Task brief
Will you extract the entries word for word? Images should not appear in the copy.

Dataset entries
● ● ● ● ● ● ●
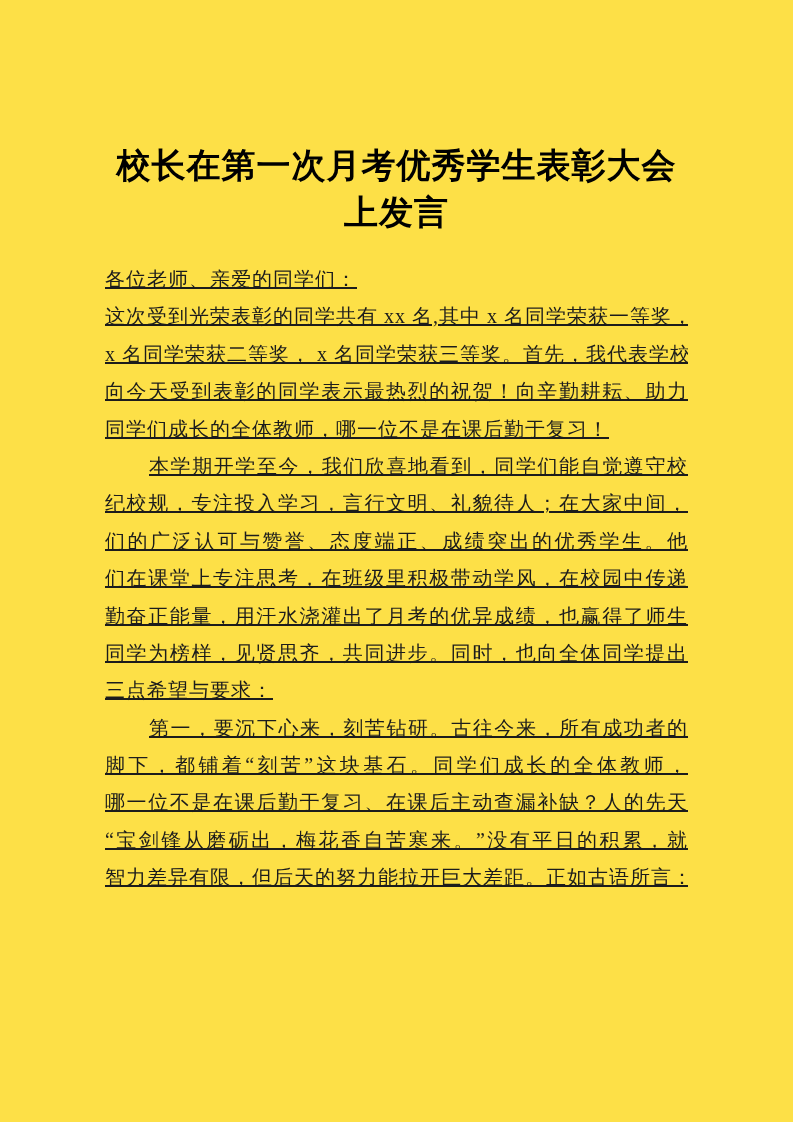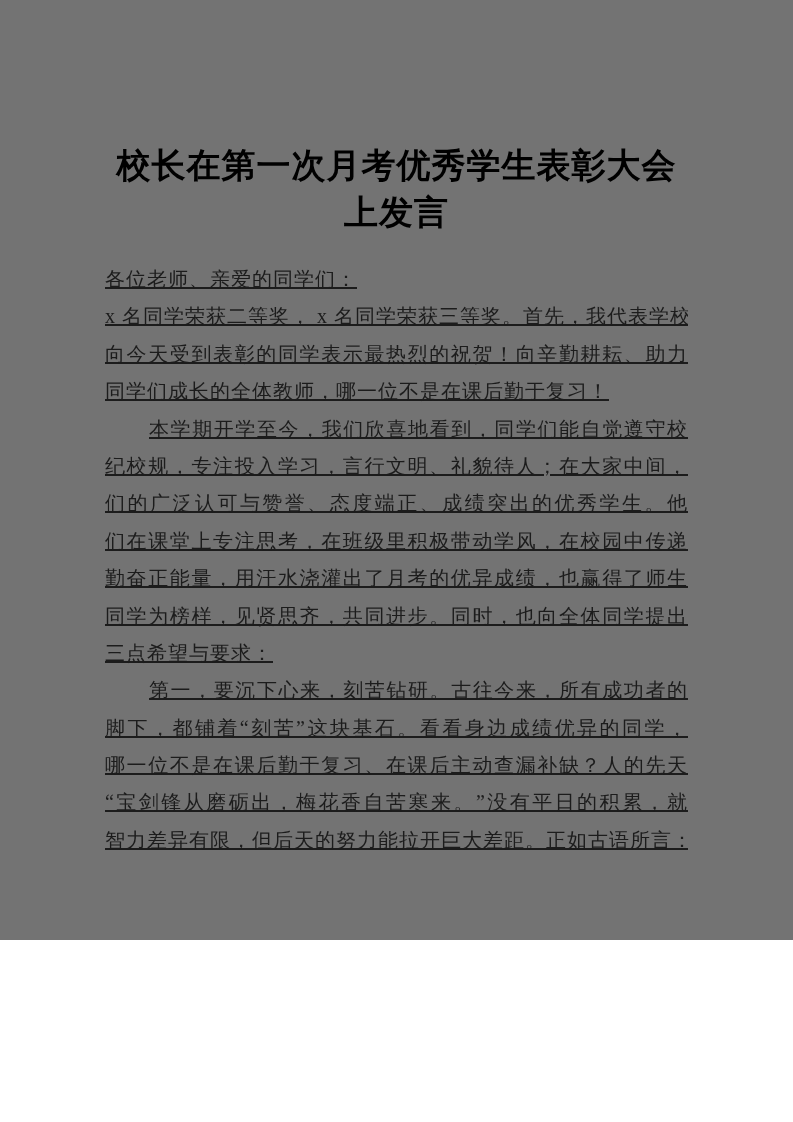"校长在第一次月考优秀学生表彰大会" .page { background: #737373 -> #fde047; height: 940px -> 1122px }
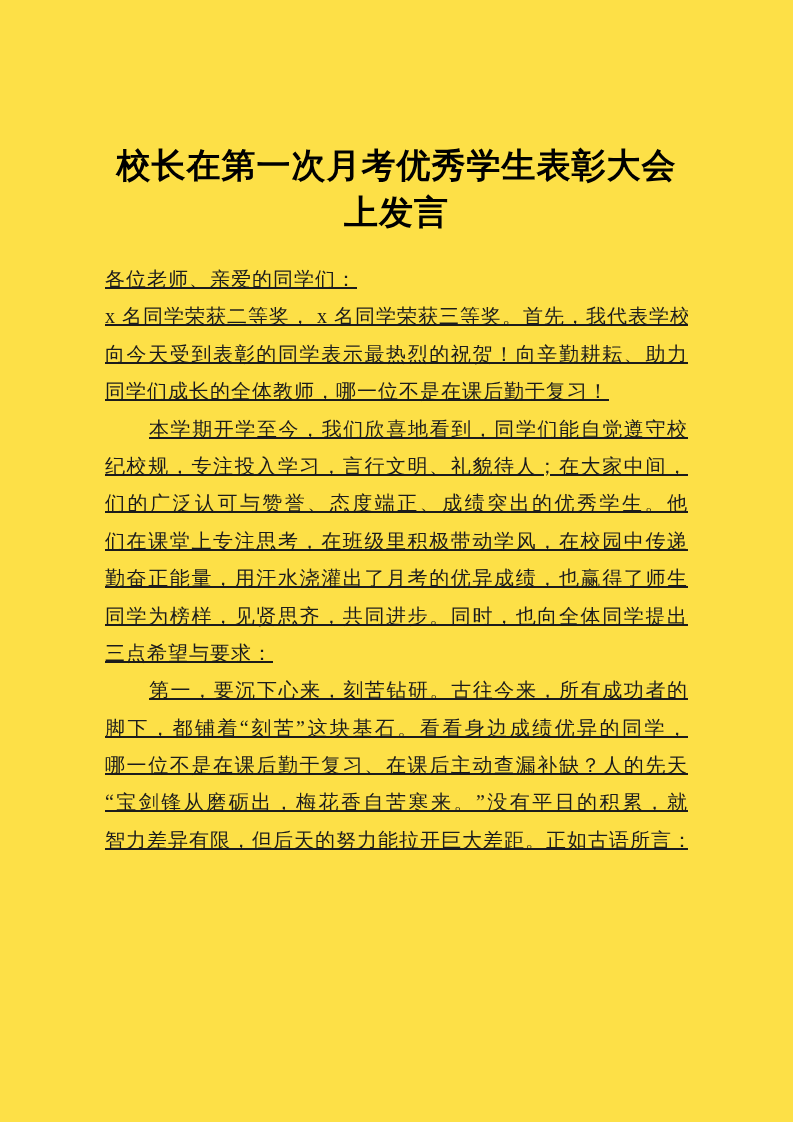"这次受到光荣表彰的同学共有 xx 名,其中 x 名同学荣获一等奖，" div.line { html: none -> <div>这次受到光荣表彰的同学共有 xx 名,其中 x 名同学荣获一等奖，</div> }
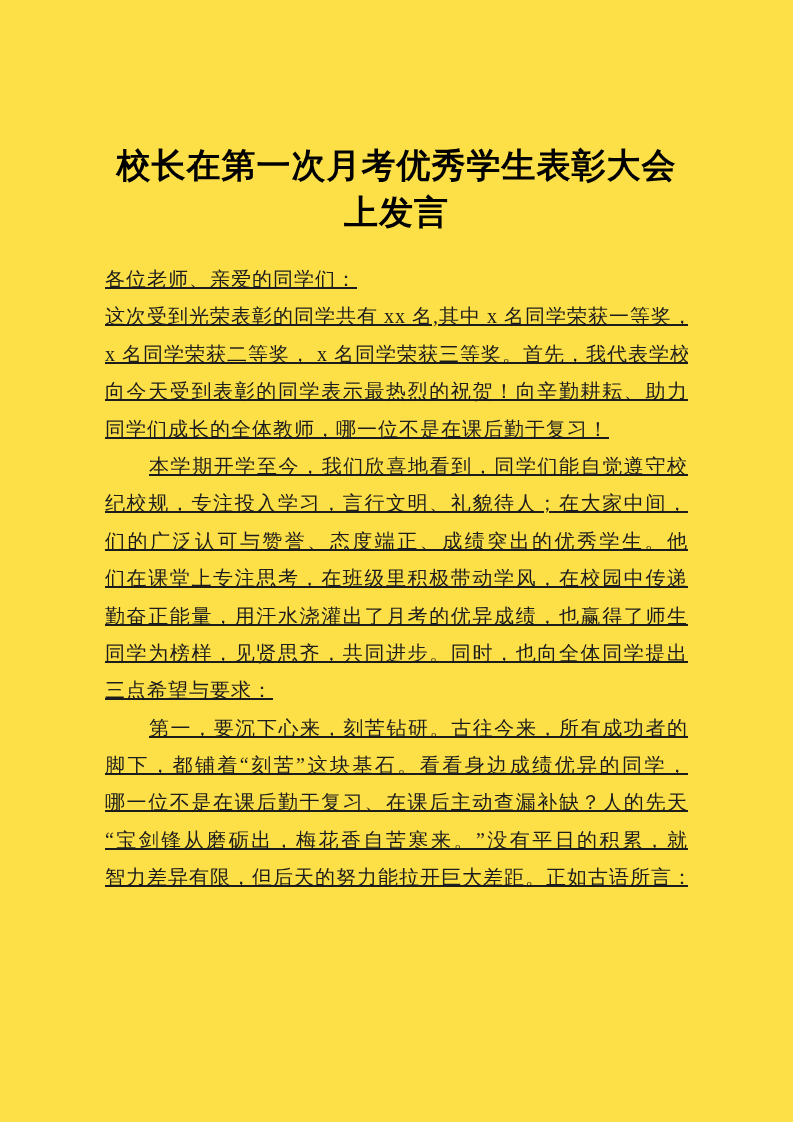"脚下，都铺着“刻苦”这块基石。看看身边成绩优异的同学，" div.line { text: 看看身边成绩优异的同学 -> 同学们成长的全体教师 }
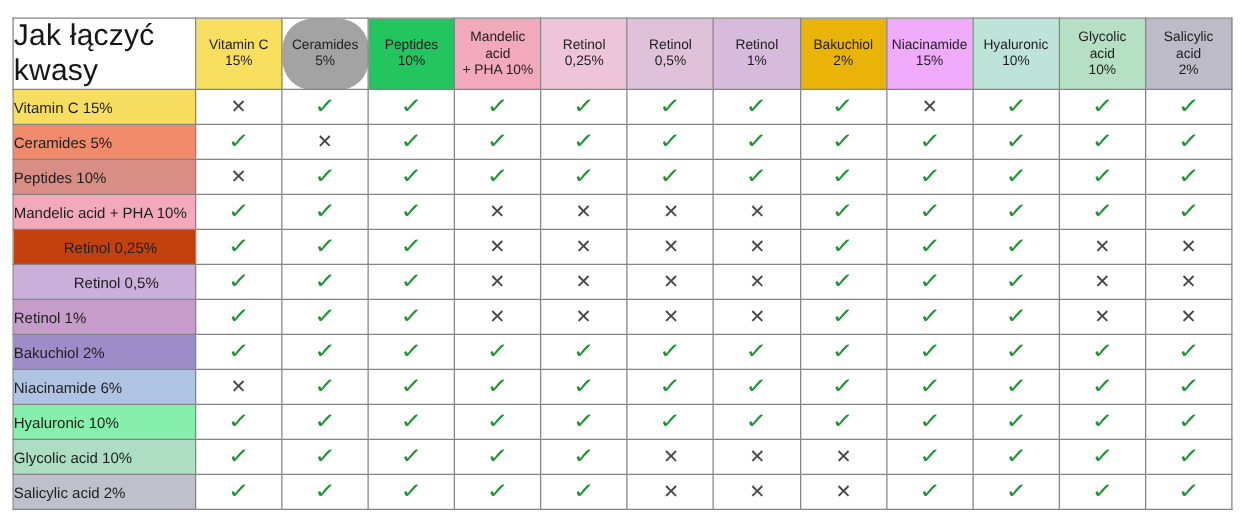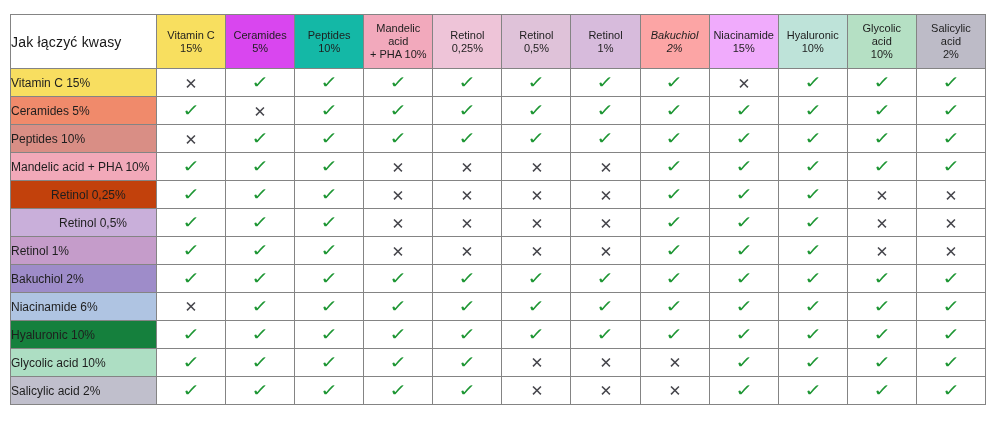"Jak łączyć kwasy" th.title-cell { font-size: 14px -> 24px }
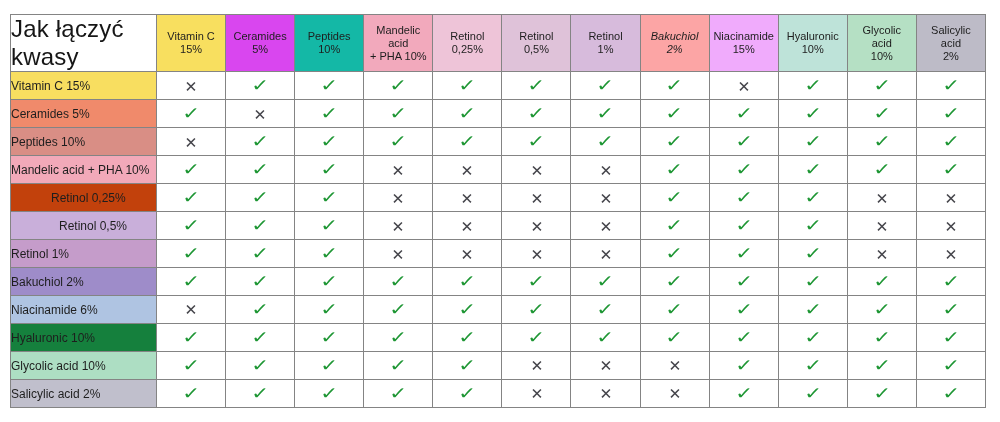"Ceramides" th.col-head { background: #d946ef -> #a3a3a3; border-radius: none -> 24px }
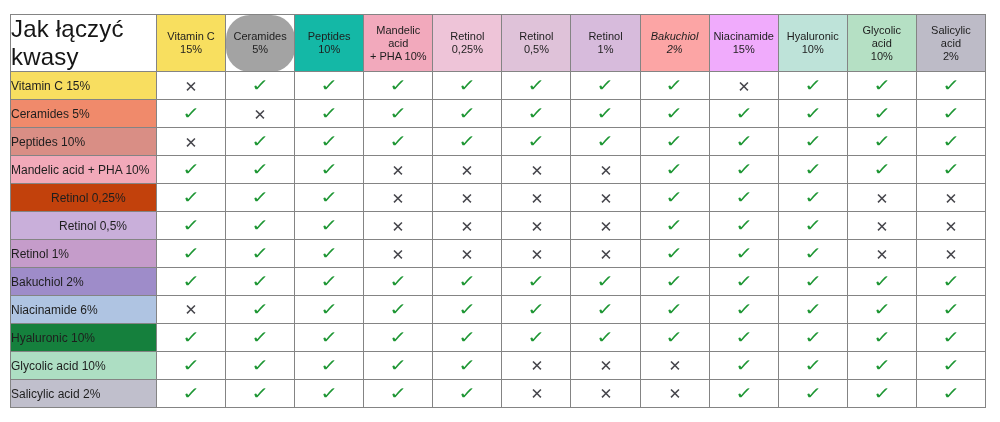"Peptides" th.col-head { background: #14b8a6 -> #22c55e }
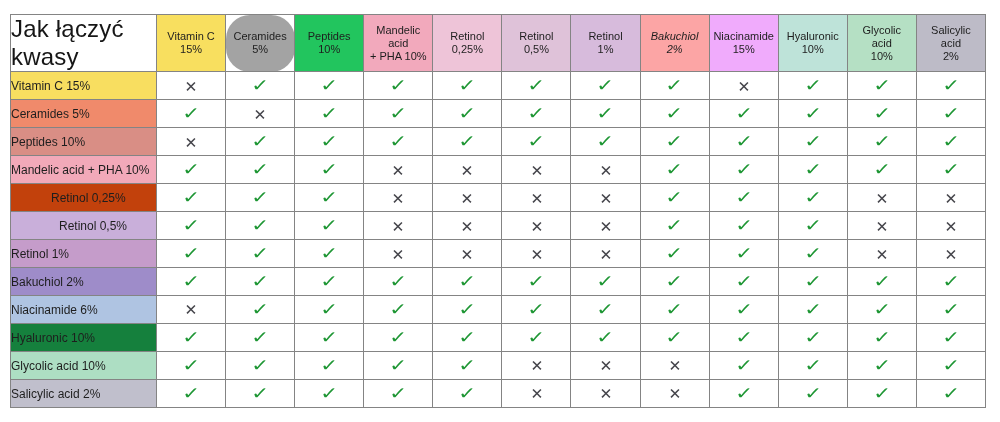"Bakuchiol" th.col-head { background: #fca5a5 -> #eab308; font-style: italic -> none }
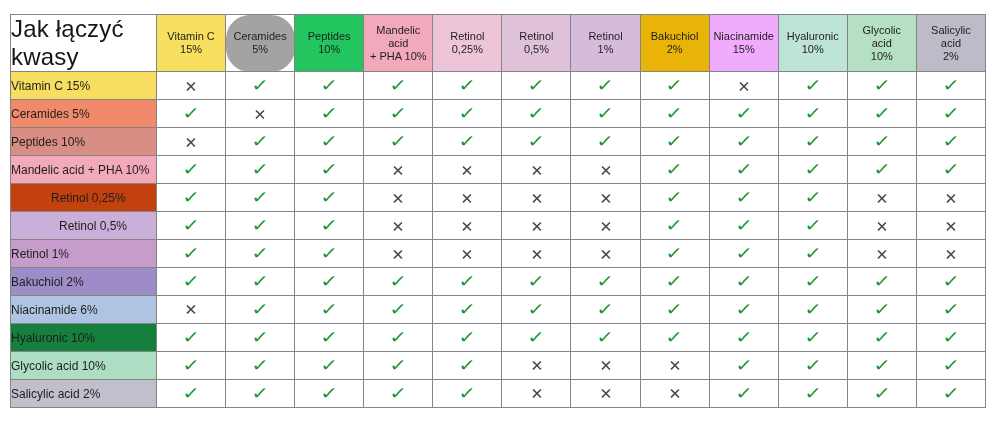"Hyaluronic 10%" th.row-head { background: #15803d -> #86efac }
● ● ● ● ● ● ●
Task answer
"校长在第一次月考优秀学生表彰大会" .page { background: #737373 -> #fde047; height: 940px -> 1122px }
"这次受到光荣表彰的同学共有 xx 名,其中 x 名同学荣获一等奖，" div.line { html: none -> <div>这次受到光荣表彰的同学共有 xx 名,其中 x 名同学荣获一等奖，</div> }
"脚下，都铺着“刻苦”这块基石。看看身边成绩优异的同学，" div.line { text: 看看身边成绩优异的同学 -> 同学们成长的全体教师 }
"Jak łączyć kwasy" th.title-cell { font-size: 14px -> 24px }
"Ceramides" th.col-head { background: #d946ef -> #a3a3a3; border-radius: none -> 24px }
"Peptides" th.col-head { background: #14b8a6 -> #22c55e }
"Bakuchiol" th.col-head { background: #fca5a5 -> #eab308; font-style: italic -> none }
"Hyaluronic 10%" th.row-head { background: #15803d -> #86efac }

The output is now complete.